- **What you should do**
When you reach the line in the listing below that contains "CLASSIC FALL |", begin returning lines exactly as written, and stop after the line that contains "total: 13089.16 -> 13190.13". Return no other lines.

-------- Records provided --------

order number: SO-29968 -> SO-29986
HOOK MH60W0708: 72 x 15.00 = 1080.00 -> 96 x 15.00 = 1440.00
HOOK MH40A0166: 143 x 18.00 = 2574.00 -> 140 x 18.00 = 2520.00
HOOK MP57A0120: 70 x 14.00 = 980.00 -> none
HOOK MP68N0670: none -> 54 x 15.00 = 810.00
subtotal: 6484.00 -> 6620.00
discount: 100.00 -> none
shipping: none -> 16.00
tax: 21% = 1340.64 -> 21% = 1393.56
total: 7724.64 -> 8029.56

--------
-------- Records provided --------

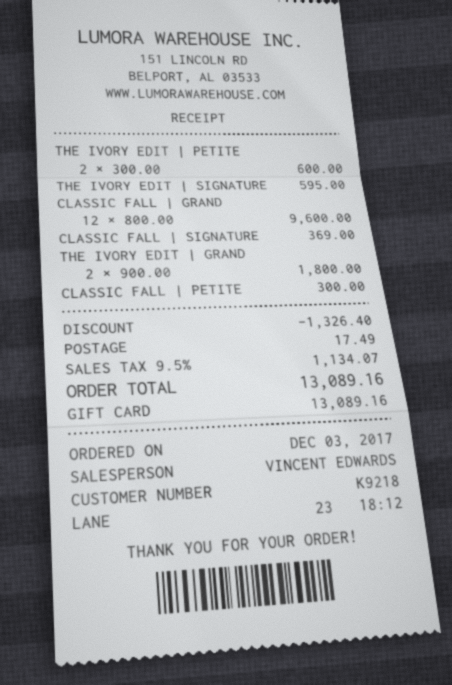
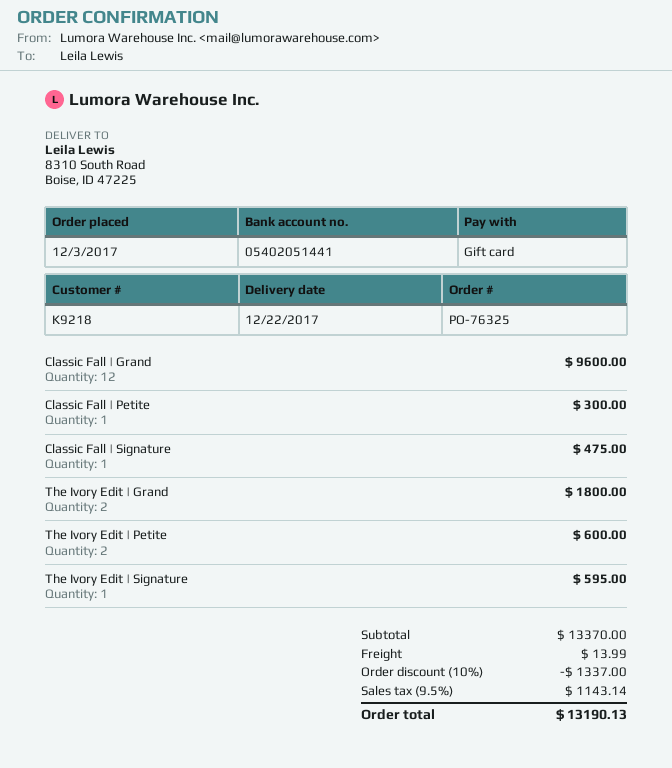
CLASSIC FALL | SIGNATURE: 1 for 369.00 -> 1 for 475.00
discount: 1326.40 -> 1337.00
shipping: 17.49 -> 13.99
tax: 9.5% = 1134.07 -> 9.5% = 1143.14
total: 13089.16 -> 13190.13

--------
-------- Records provided --------

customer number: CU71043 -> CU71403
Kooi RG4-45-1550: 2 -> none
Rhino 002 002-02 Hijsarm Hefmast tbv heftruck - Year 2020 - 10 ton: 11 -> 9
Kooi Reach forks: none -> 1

--------

- **Final answer**
CLASSIC FALL | SIGNATURE: 1 for 369.00 -> 1 for 475.00
discount: 1326.40 -> 1337.00
shipping: 17.49 -> 13.99
tax: 9.5% = 1134.07 -> 9.5% = 1143.14
total: 13089.16 -> 13190.13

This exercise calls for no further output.